__THE DATA__.
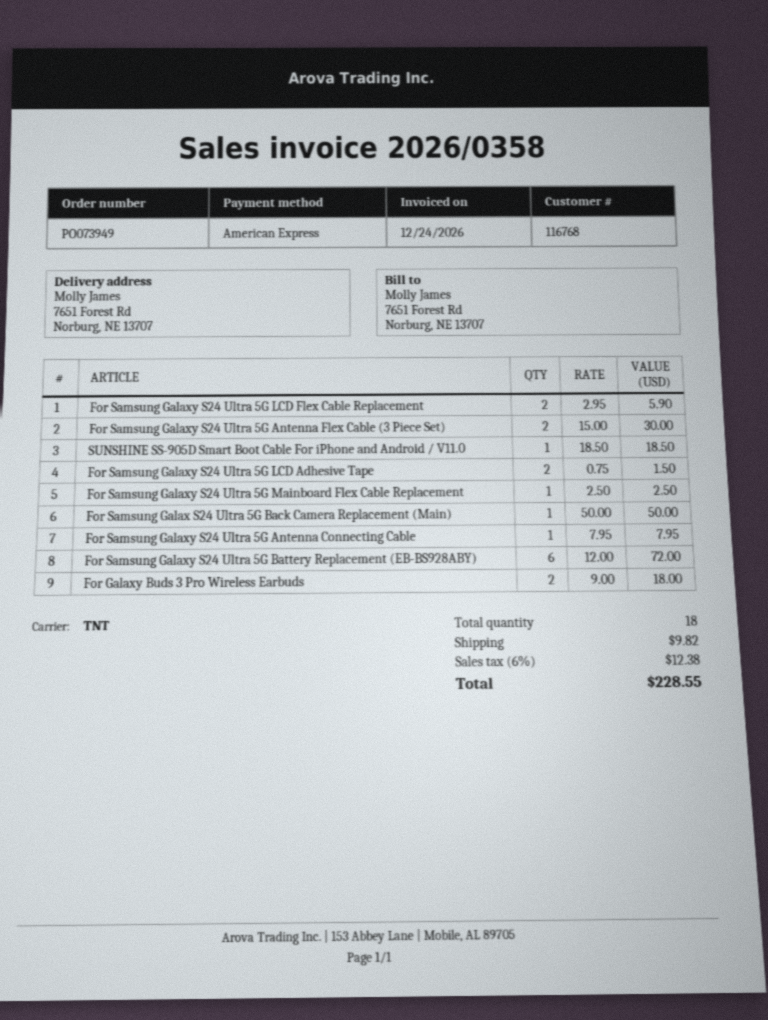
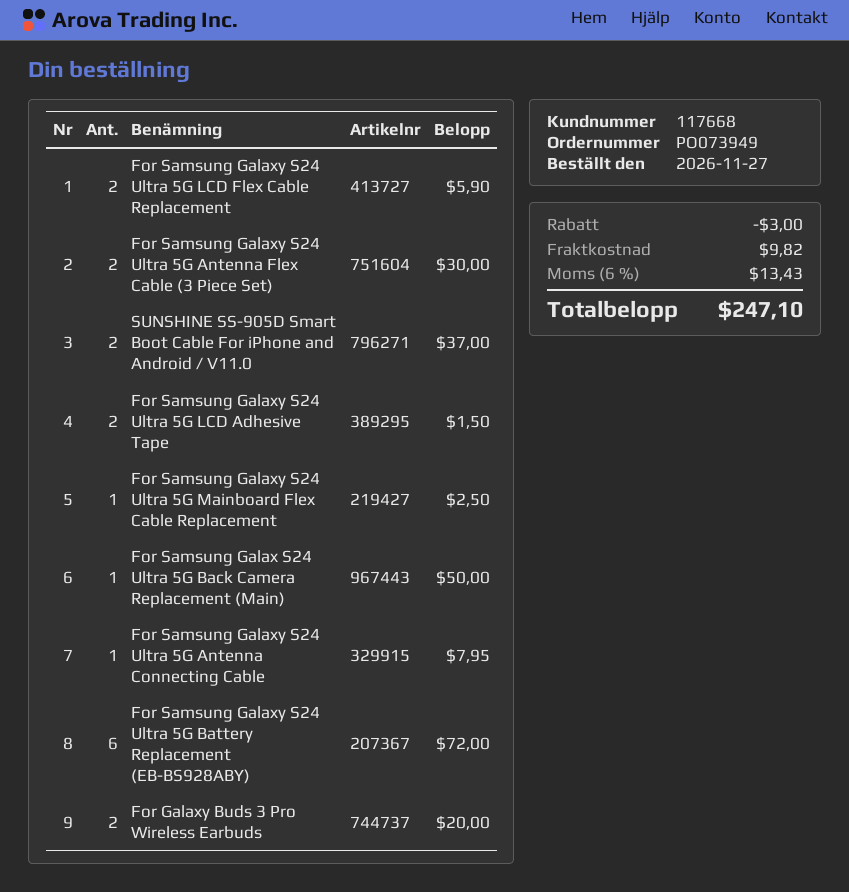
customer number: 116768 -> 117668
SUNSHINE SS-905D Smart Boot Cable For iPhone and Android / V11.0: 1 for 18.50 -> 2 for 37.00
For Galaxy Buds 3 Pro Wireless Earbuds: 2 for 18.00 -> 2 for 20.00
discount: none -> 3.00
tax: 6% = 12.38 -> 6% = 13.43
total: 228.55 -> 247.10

---

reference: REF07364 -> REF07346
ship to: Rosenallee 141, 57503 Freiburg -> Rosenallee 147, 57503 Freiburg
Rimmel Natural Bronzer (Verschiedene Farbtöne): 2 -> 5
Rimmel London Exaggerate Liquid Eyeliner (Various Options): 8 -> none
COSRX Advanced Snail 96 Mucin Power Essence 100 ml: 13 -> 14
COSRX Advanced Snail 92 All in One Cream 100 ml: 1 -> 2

* * *

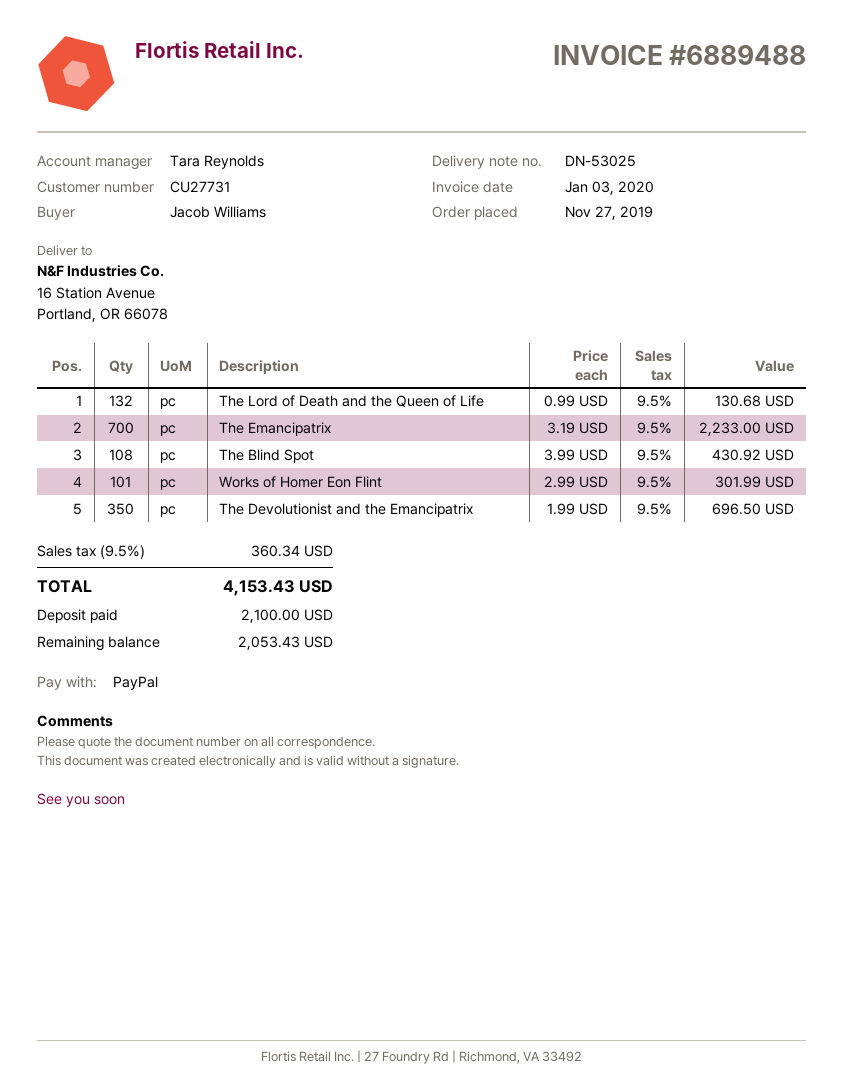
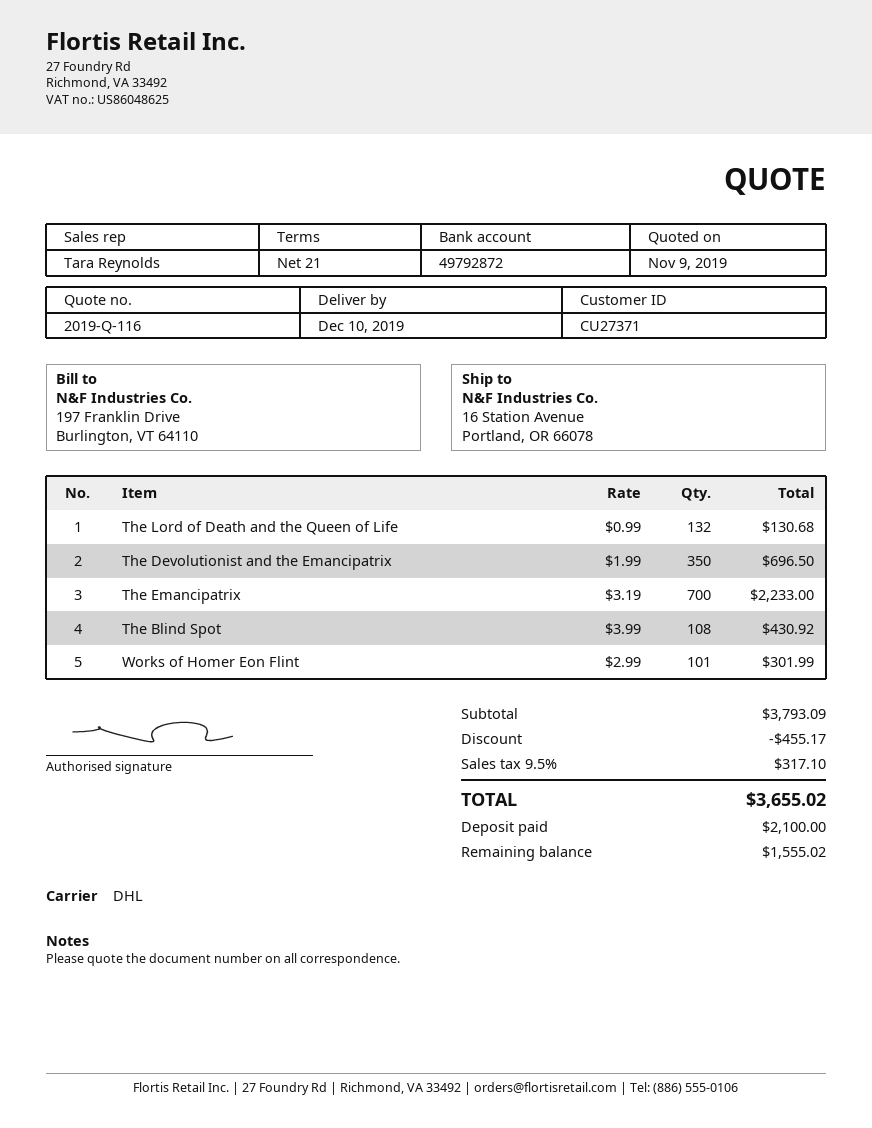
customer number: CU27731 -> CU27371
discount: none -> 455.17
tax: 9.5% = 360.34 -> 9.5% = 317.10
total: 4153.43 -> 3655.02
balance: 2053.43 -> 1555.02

__EXERCISE DESCRIPTION__.
Your answer should be the lines of the listing above between the line holding "customer number: 116768 -> 117668" and the line holding "total: 228.55 -> 247.10", inclusive, restated word for word and alone.

__REPLY TO THE TASK__.
customer number: 116768 -> 117668
SUNSHINE SS-905D Smart Boot Cable For iPhone and Android / V11.0: 1 for 18.50 -> 2 for 37.00
For Galaxy Buds 3 Pro Wireless Earbuds: 2 for 18.00 -> 2 for 20.00
discount: none -> 3.00
tax: 6% = 12.38 -> 6% = 13.43
total: 228.55 -> 247.10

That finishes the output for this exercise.